**What to work on**: Begin your copy at the line with "margin-left: 24px ->" in the records below and end it at the line with "font-size: 12px ->", restating each line word for word; omit the pictures.

**Records for processing**:

=== Begin Enclosure ===

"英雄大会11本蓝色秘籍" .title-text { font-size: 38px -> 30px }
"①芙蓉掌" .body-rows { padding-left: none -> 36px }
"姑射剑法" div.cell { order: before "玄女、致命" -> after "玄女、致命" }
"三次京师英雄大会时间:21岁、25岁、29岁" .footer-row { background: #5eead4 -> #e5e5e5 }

=== End Enclosure ===
=== Begin Enclosure ===

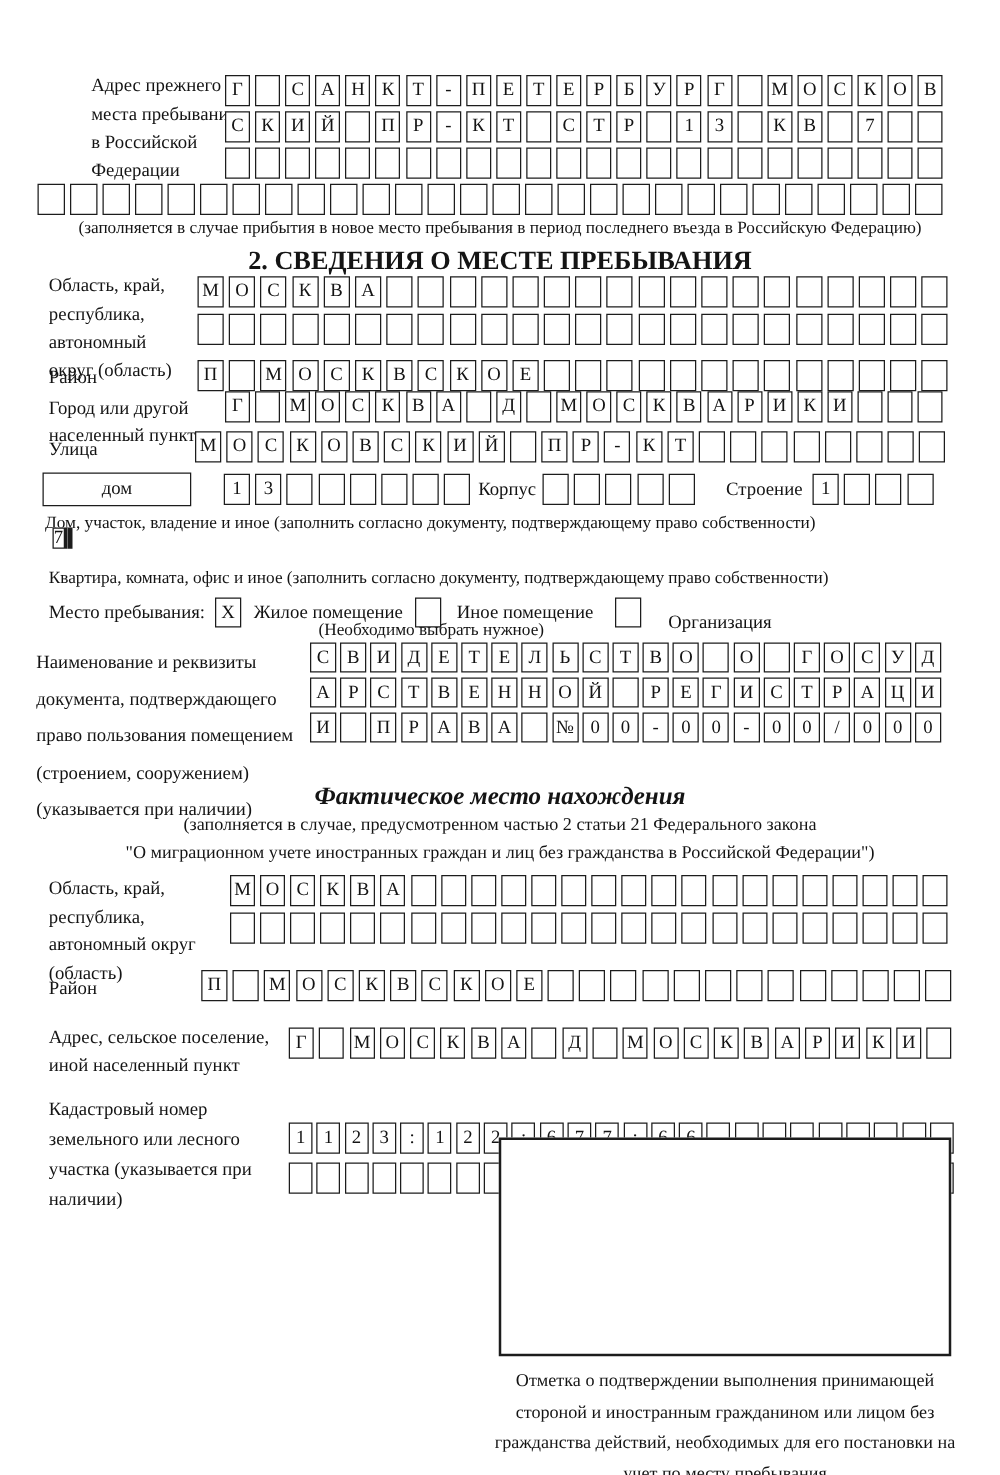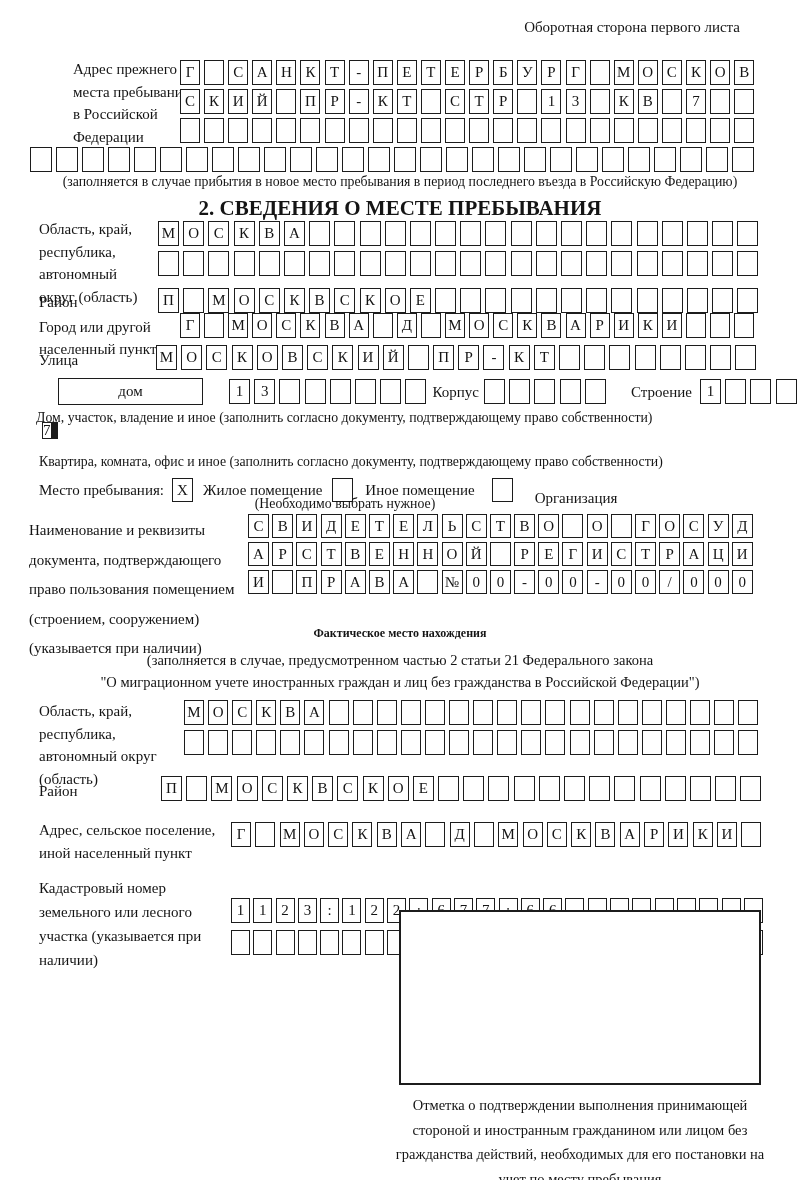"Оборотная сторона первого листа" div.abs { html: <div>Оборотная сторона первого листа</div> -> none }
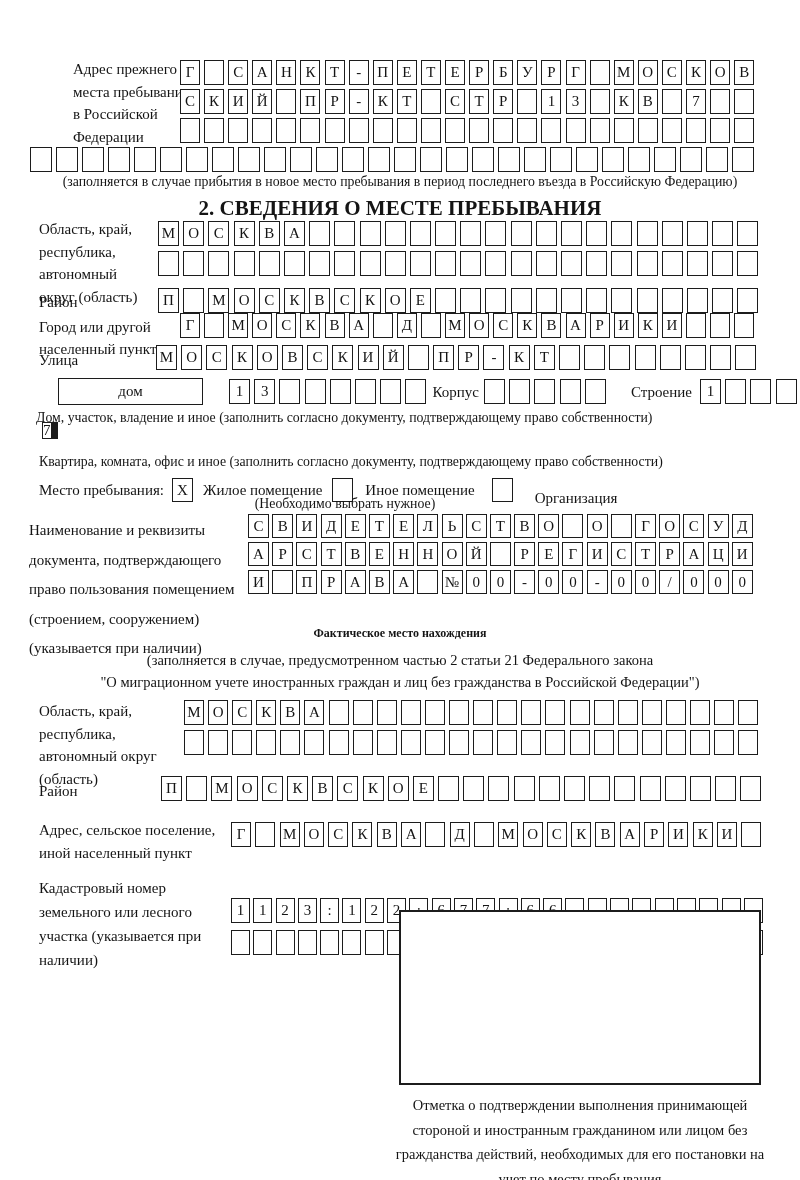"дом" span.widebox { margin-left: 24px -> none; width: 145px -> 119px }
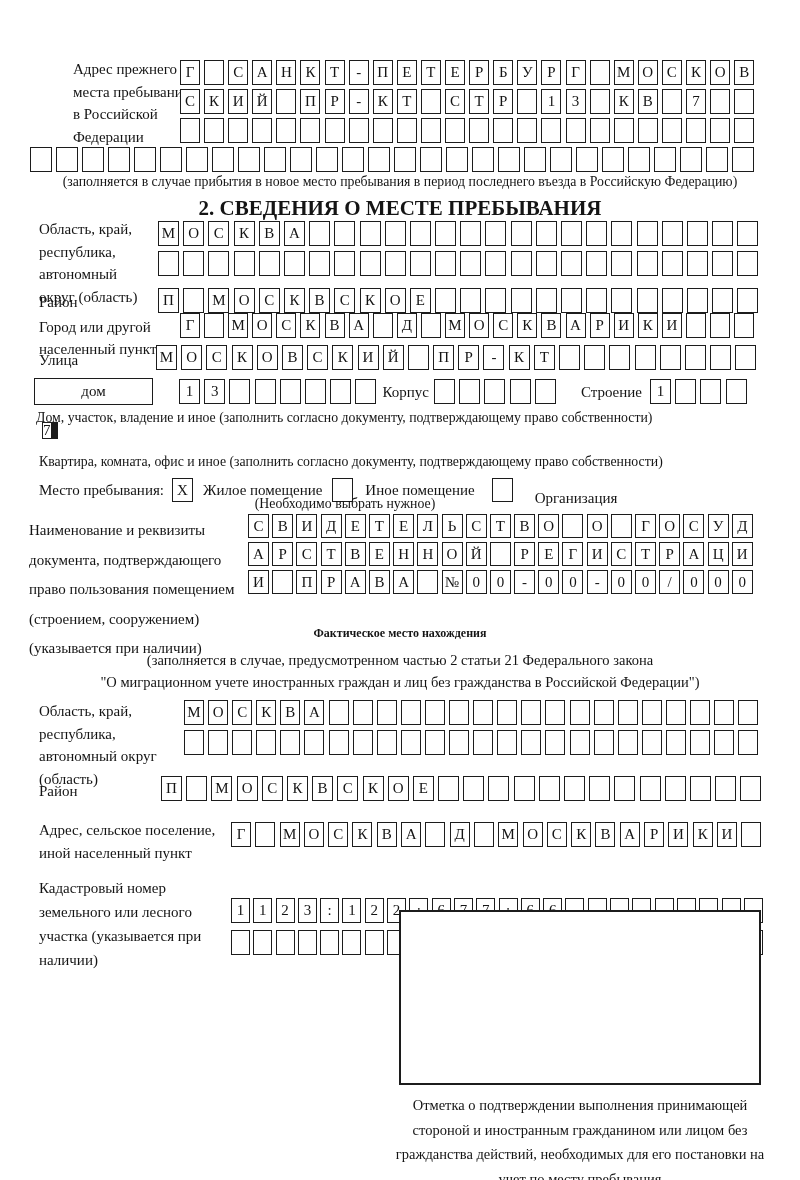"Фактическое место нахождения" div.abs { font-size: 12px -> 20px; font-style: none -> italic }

=== End Enclosure ===

**Reply to the task**:
"дом" span.widebox { margin-left: 24px -> none; width: 145px -> 119px }
"Фактическое место нахождения" div.abs { font-size: 12px -> 20px; font-style: none -> italic }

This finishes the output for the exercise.